Chris Ogden, CEO of RubiBlue, digs into the intricacies of compliance and looks at how this can become a part of the corporate culture.
Compliance has become an important part of the business conversation. It spans security, data, regulation, legislation, internal processes, information handling and so much more. It’s the platter that holds a thousand different details and each one has to be managed carefully to ensure that the business remains aligned with regulations, is protected from unplanned vulnerabilities, and is prepared for whatever the future may hold. This sounds dramatic. But the reality is that a security breach can cost the company millions and its reputation.
But first. What does compliance actually mean? Is it compliance with regulations such as the GDPR or POPIA? Or is it compliance with security mandates and strictures as outlined by a specific sector or industry body? Or is it compliance within internal mandates and processes as defined by stakeholders, regulations and industry bodies?
Today, compliance is most often used in conjunction with security. It is the terminology that defines a company’s cybersecurity policy, mandates and investments. It is also very closely aligned with stringent regulations mapped out in protection of personal information acts like POPIA and GDPR – and these are just two of more than 140 acts worldwide.
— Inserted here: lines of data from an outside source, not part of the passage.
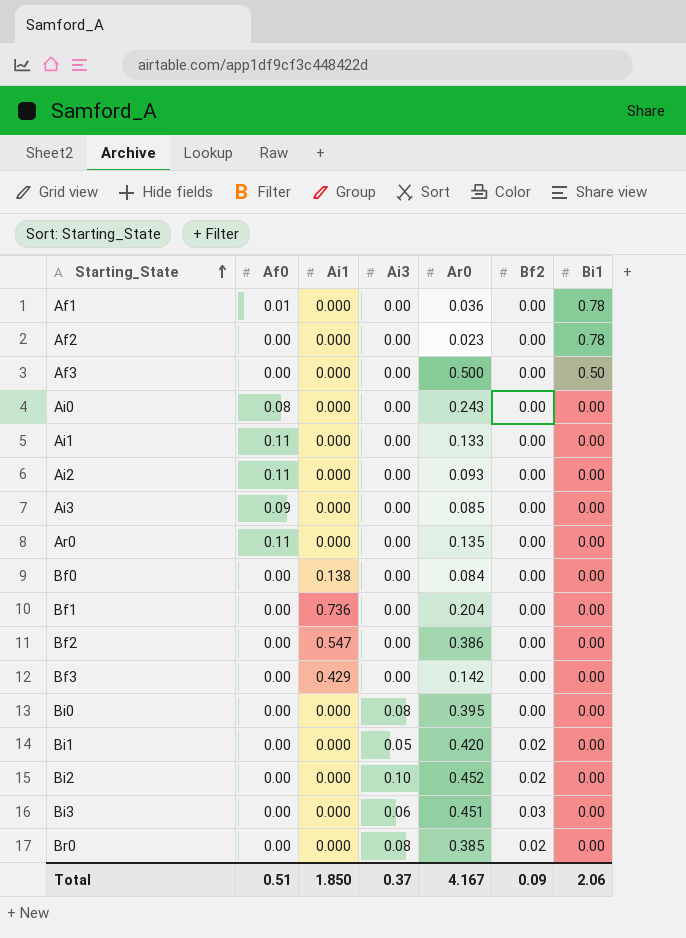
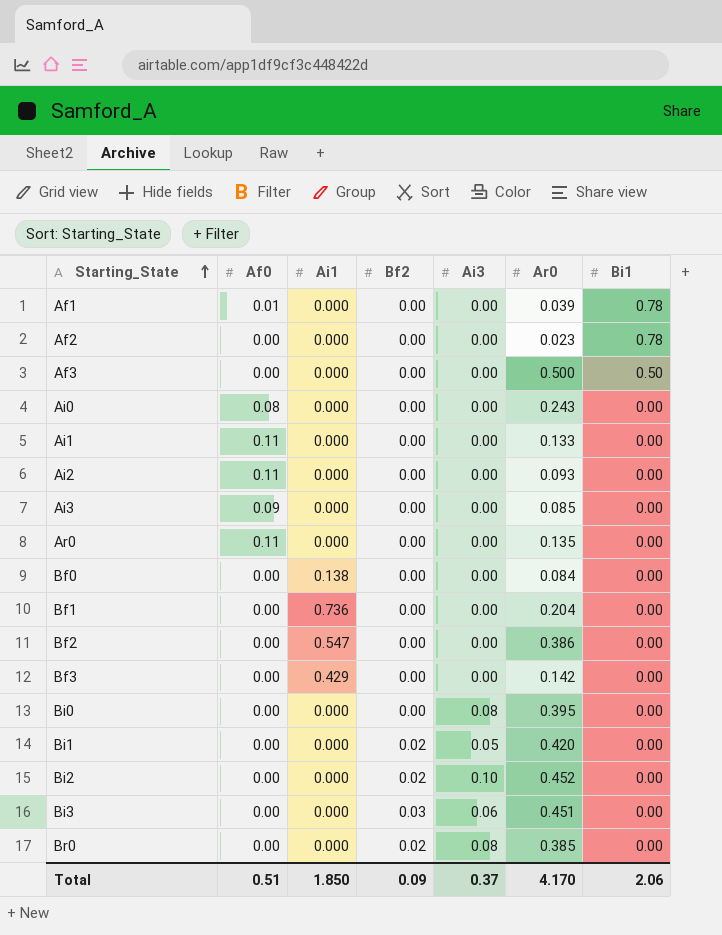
column Bf2 | position: 6 -> 4
Af1 | Ar0: 0.036 -> 0.039
Total | Ar0: 4.167 -> 4.170

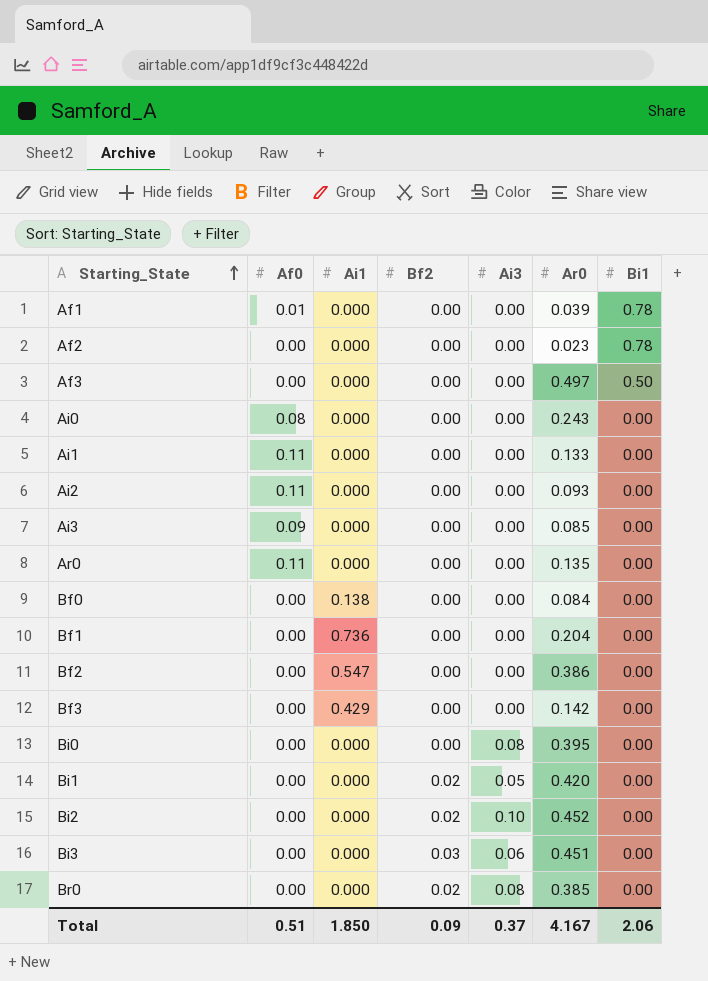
Af3 | Ar0: 0.500 -> 0.497
Total | Ar0: 4.170 -> 4.167

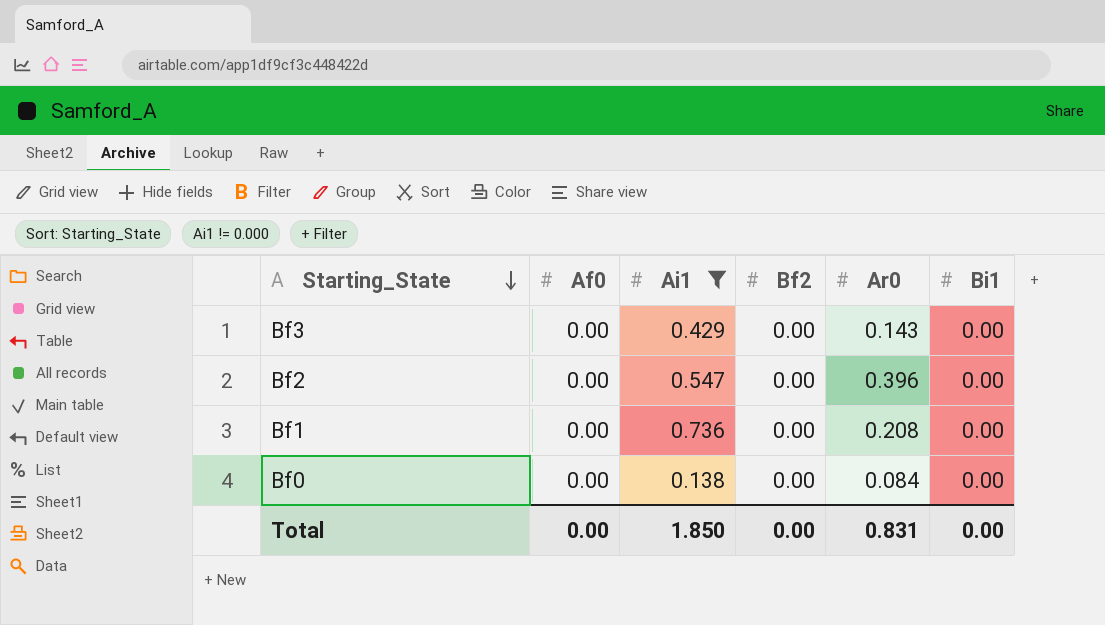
filter: none -> Ai1 != 0.000
row order: Starting_State ascending -> Starting_State descending
column Ai3 | position: 5 -> none
Bf3 | Ar0: 0.142 -> 0.143
Bf2 | Ar0: 0.386 -> 0.396
Bf1 | Ar0: 0.204 -> 0.208
Total | Af0: 0.51 -> 0.00
Total | Bf2: 0.09 -> 0.00
Total | Ar0: 4.167 -> 0.831
Total | Bi1: 2.06 -> 0.00

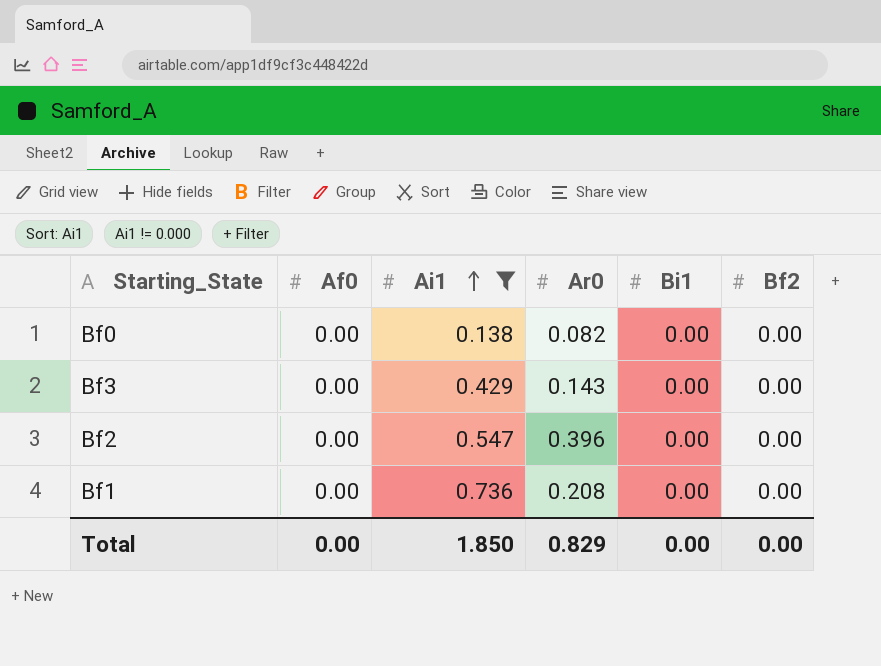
row order: Starting_State descending -> Ai1 ascending
column Bf2 | position: 4 -> 6
Bf0 | Ar0: 0.084 -> 0.082
Total | Ar0: 0.831 -> 0.829

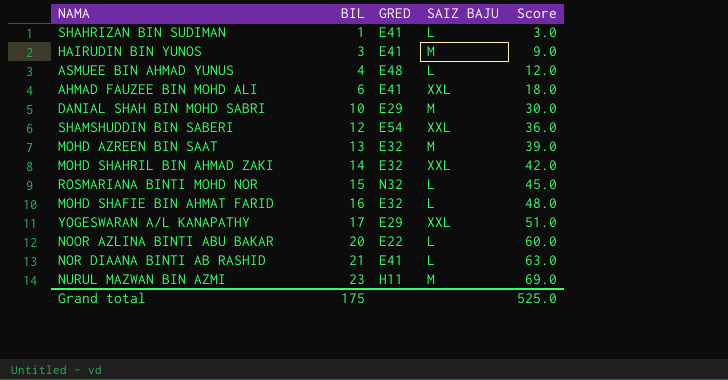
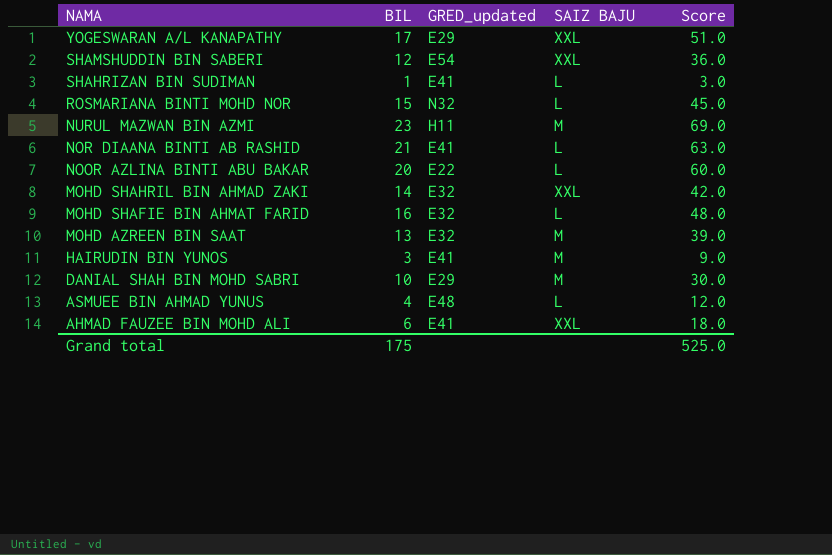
row order: BIL ascending -> NAMA descending
column name: GRED -> GRED_updated

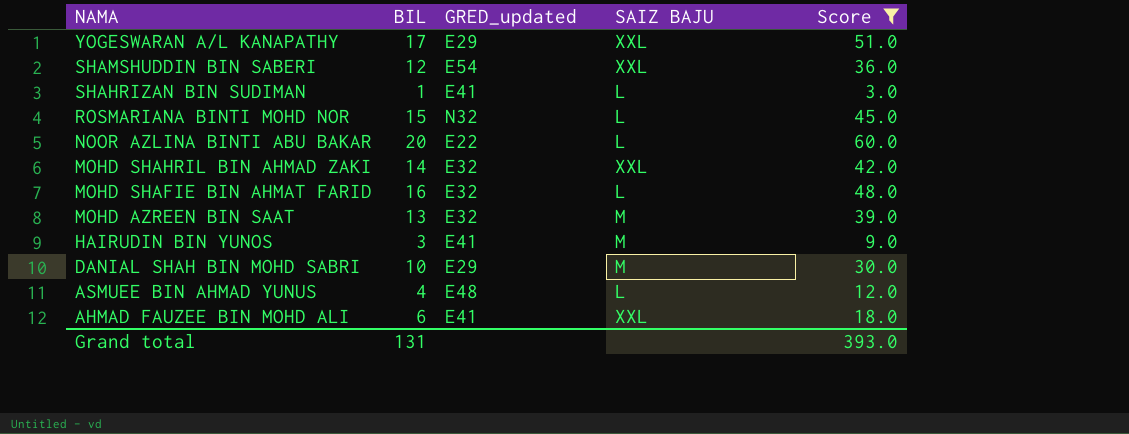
filter: none -> Score <= 60.0
Grand total | BIL: 175 -> 131
Grand total | Score: 525.0 -> 393.0

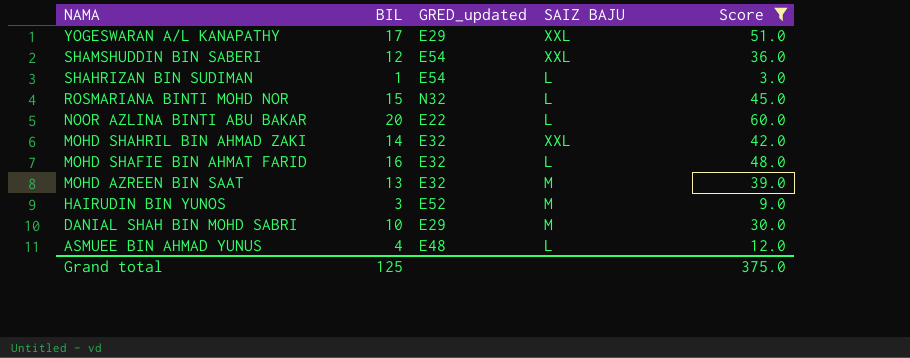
row AHMAD FAUZEE BIN MOHD ALI: 6 | E41 | XXL | 18.0 -> none
SHAHRIZAN BIN SUDIMAN | GRED_updated: E41 -> E54
HAIRUDIN BIN YUNOS | GRED_updated: E41 -> E52
Grand total | BIL: 131 -> 125
Grand total | Score: 393.0 -> 375.0

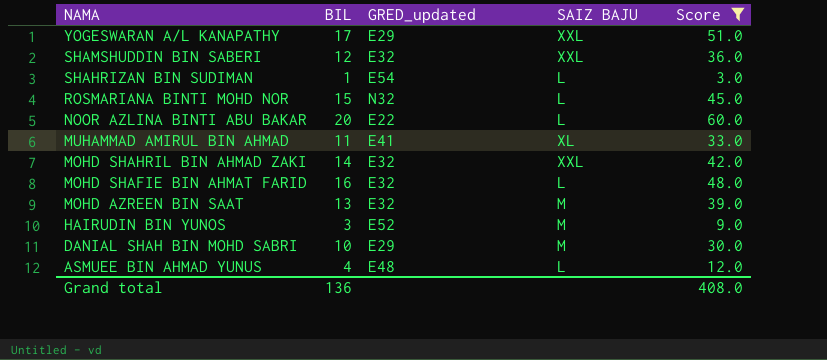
SHAMSHUDDIN BIN SABERI | GRED_updated: E54 -> E32
row MUHAMMAD AMIRUL BIN AHMAD: none -> 11 | E41 | XL | 33.0
Grand total | BIL: 125 -> 136
Grand total | Score: 375.0 -> 408.0

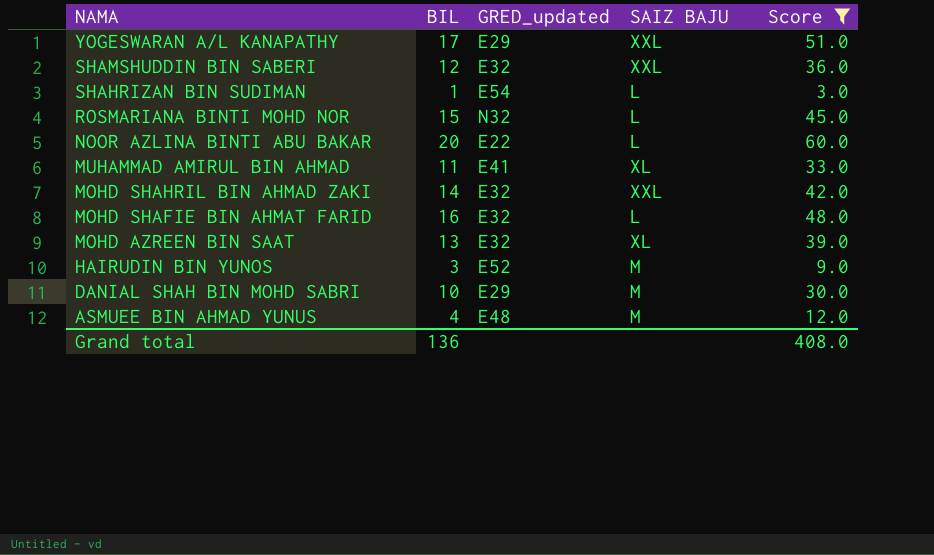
MOHD AZREEN BIN SAAT | SAIZ BAJU: M -> XL
ASMUEE BIN AHMAD YUNUS | SAIZ BAJU: L -> M

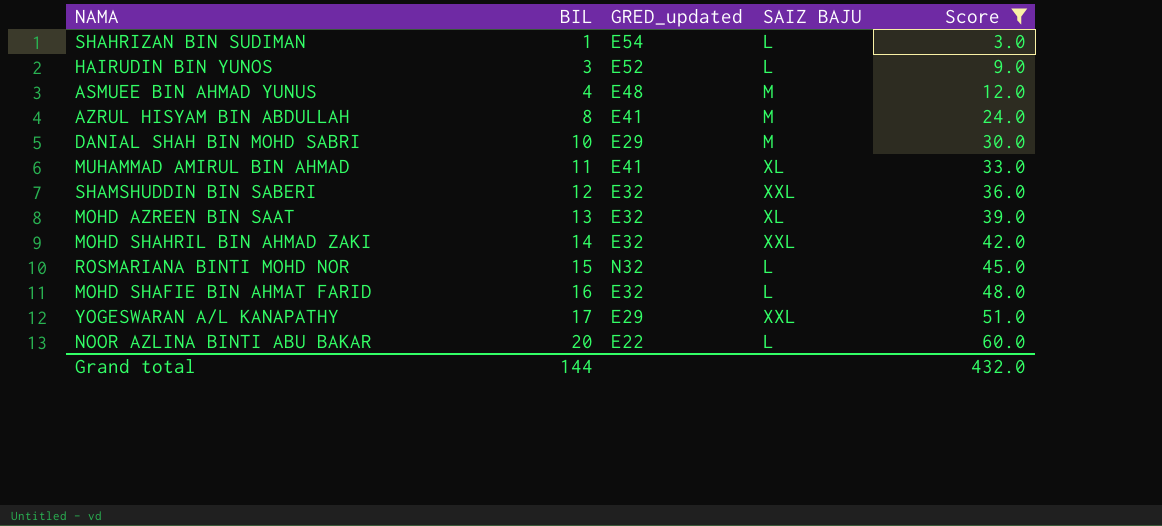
row order: NAMA descending -> BIL ascending
HAIRUDIN BIN YUNOS | SAIZ BAJU: M -> L
row AZRUL HISYAM BIN ABDULLAH: none -> 8 | E41 | M | 24.0
Grand total | BIL: 136 -> 144
Grand total | Score: 408.0 -> 432.0

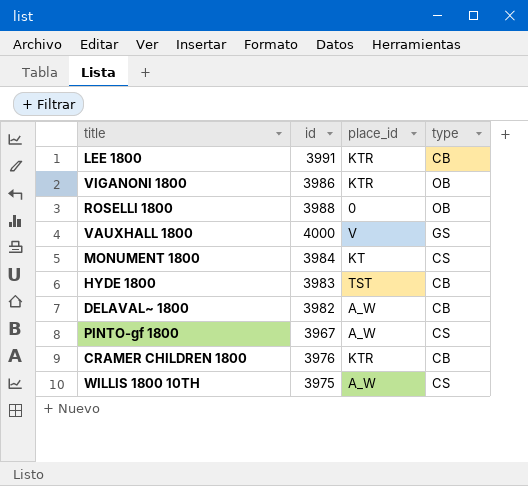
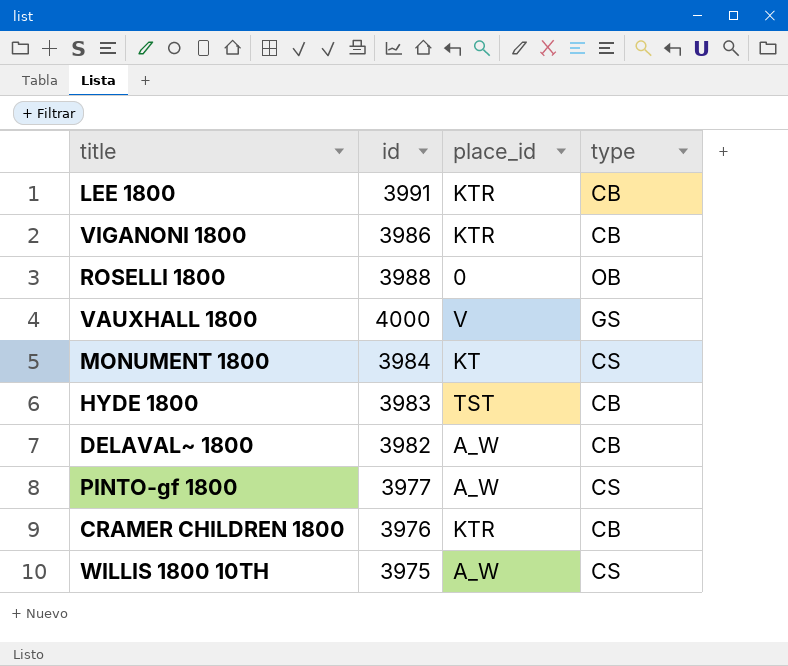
VIGANONI 1800 | type: OB -> CB
PINTO-gf 1800 | id: 3967 -> 3977

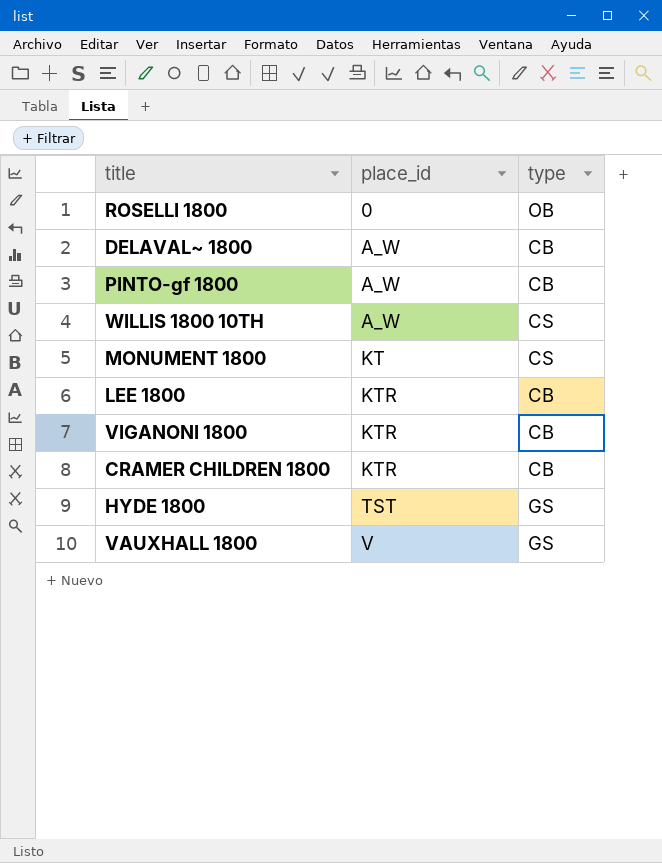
row order: none -> place_id ascending
column id | position: 2 -> none
PINTO-gf 1800 | type: CS -> CB
HYDE 1800 | type: CB -> GS

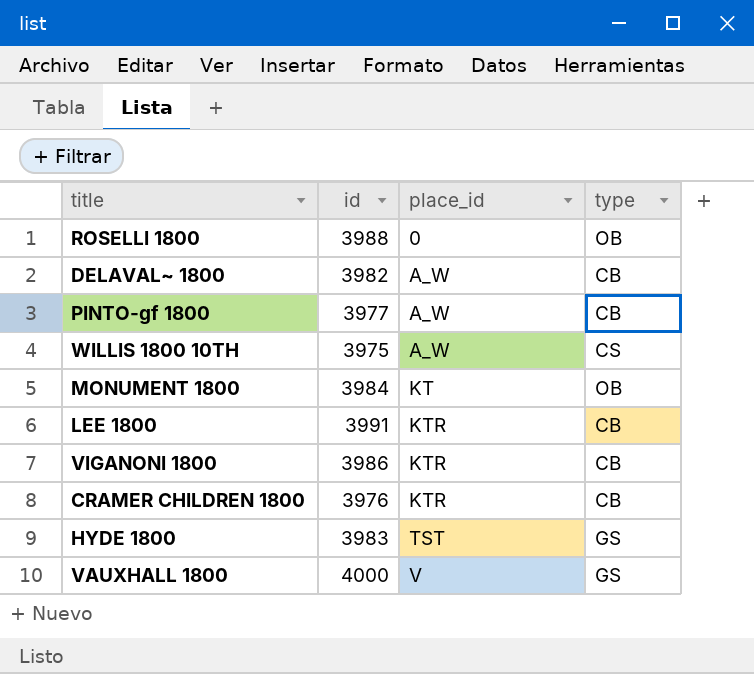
column id | position: none -> 2
MONUMENT 1800 | type: CS -> OB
Compliance is also more than ticking boxes, slapping on some security protocols and hoping for the best. As McKinsey points out, security and compliance are becoming central to the core products and services offered by most organisations. This is because companies are now held responsible for how well their systems protect the data and information entrusted to them by their customers, and because cybercriminals are becoming incredibly smart, innovative and, unfortunately, successful.
The cost of a breach, according to the IBM’s Cost of a Data Breach Report 2021, is around $3.86 million and if this breach is then found to be in violation of PoPIA regulations, then you can add another R10 million on top of that. Then there’s the reputational damage that your business will enjoy as a result of a successful breach.
According to Bitdefender, nearly 70% of consumers don’t trust companies with their data and 56% believe that the business should play a more active part in protecting the data. Add to this tasty pile of nasty statistics is the fact that cyberattacks are getting worse.
The Allianz Risk Barometer has found that companies are more worried about ransomware attacks and data breaches than they are about natural disasters or the pandemic. Probably because, as another report released by Positive Technologies, found that 93% of company networks can be penetrated by a cybercriminal.
Companies need to put security plans in place today. Right now. The risk is too great to potentially leave holes in digital infrastructure that allow for cybercriminals to get in, wander around, and destroy your organisation’s reputation and hard work.
Here are some steps that you can take, right now, to put your business on a stronger foundation and protect against the digital threat:
* Identify your landscape and potential gaps – this means you need to focus on what your business looks like, right now, and what your business needs to address in order to remain secure. Hire a hacker and offer them an incentive to get into your system – they will try their best to penetrate your systems and you will get a ton of invaluable insights in return.
* Consistently focus on your security – this isn’t something you do once and then leave to moulder in a corner. Security has to be part of the wider business strategy and something that you do consistently. This includes ongoing training of employees to ensure they understand the impact of security and make informed digital choices.
* Update everything, all the time. Leading software manufacturers and device manufacturers release updates to their systems all the time. Use these updates, make it mandatory for everyone to install these updates, and don’t stop checking for updates. Some of the most devastating hacks in recent times have been because of a vulnerability in a poorly updated system.
* Have a task team. This team is focused on monitoring your threat landscape constantly and will also be responsible for notifying you, and your customers, if there has been a successful breach. It’s absolutely essential that you are upfront and transparent in the event of an attack and that you take ownership of addressing the situation from start to finish.
* Compliance is a set of rules. Create them, evolve them, adhere to them. Instead of seeing compliance as a tedious checklist that has to be obeyed, rather see it as a tool that helps your business stay secure and prepared, and ahead of the digital game.